LISTED ENTRIES ▸
◇ ◇ ◇ ◇ ◇

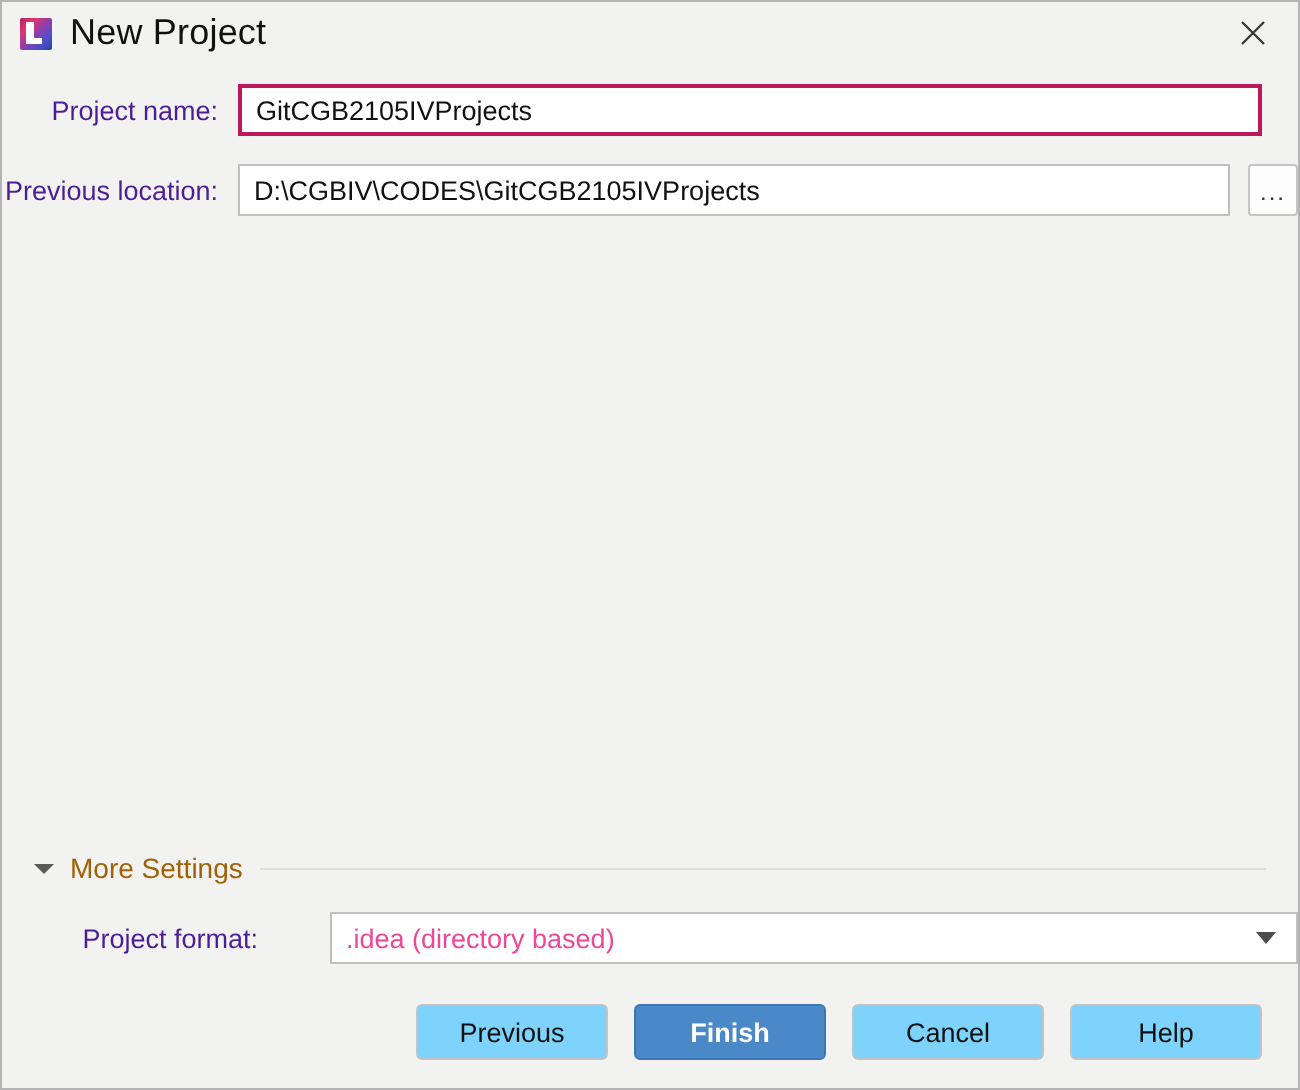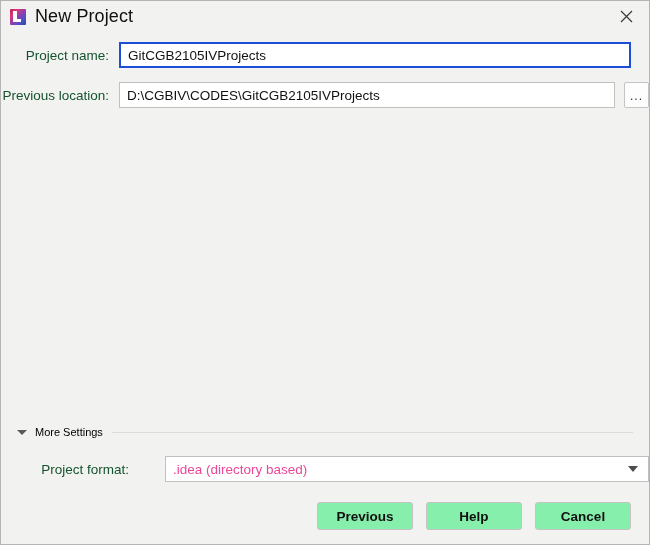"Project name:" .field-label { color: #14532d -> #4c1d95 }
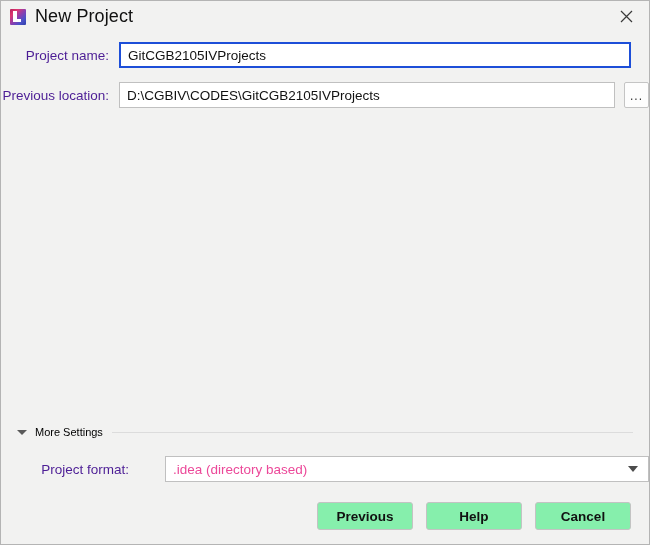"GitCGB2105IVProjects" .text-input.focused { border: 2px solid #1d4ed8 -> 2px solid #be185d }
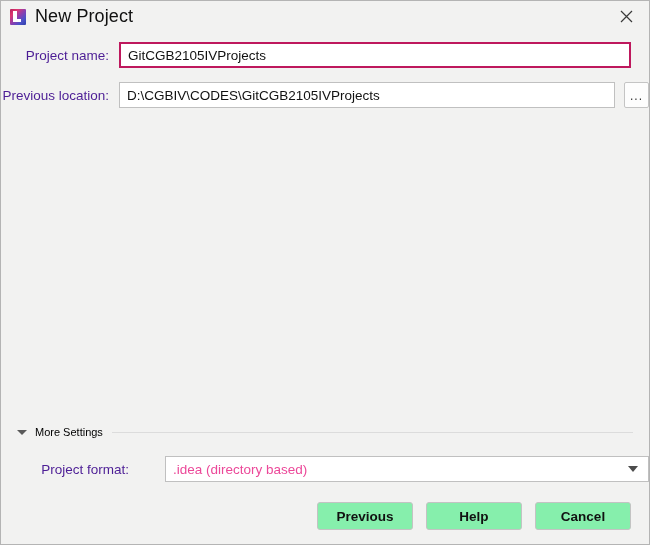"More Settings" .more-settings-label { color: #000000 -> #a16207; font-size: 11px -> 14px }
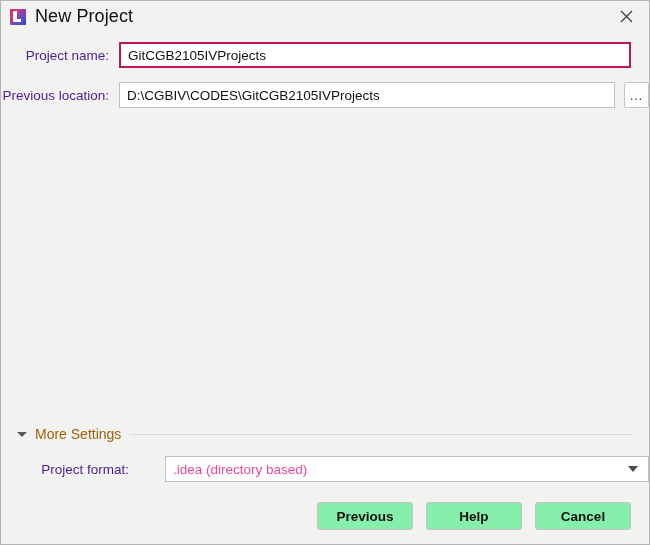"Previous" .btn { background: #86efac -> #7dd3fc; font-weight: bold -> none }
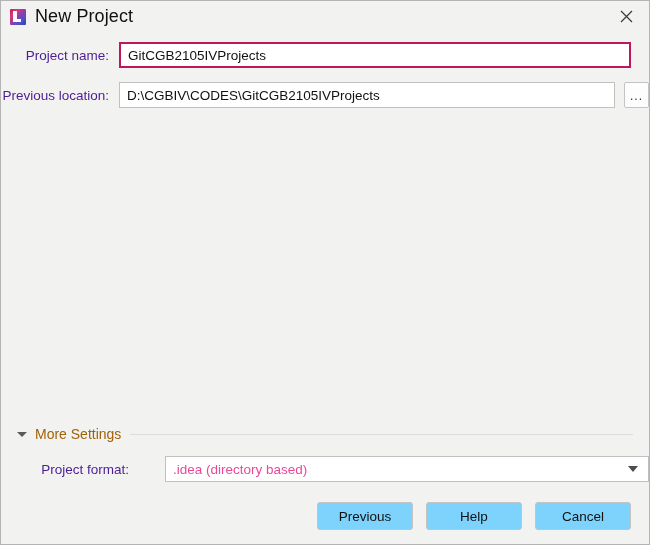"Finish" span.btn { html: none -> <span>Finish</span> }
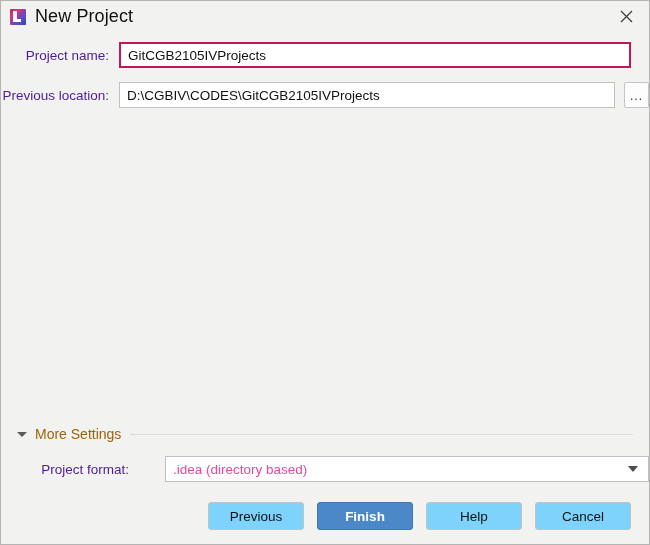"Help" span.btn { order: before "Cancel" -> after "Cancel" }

◇ ◇ ◇ ◇ ◇

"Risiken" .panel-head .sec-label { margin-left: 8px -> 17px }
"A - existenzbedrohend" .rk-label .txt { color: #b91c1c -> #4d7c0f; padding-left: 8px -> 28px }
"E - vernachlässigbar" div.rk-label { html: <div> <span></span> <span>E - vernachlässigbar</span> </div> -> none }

◇ ◇ ◇ ◇ ◇

Leaving every picture aside, reproduce exactly the lines above from the one with "color: #14532d ->" up to and including the one with "color: #000000 ->", and no others.

"Project name:" .field-label { color: #14532d -> #4c1d95 }
"GitCGB2105IVProjects" .text-input.focused { border: 2px solid #1d4ed8 -> 2px solid #be185d }
"More Settings" .more-settings-label { color: #000000 -> #a16207; font-size: 11px -> 14px }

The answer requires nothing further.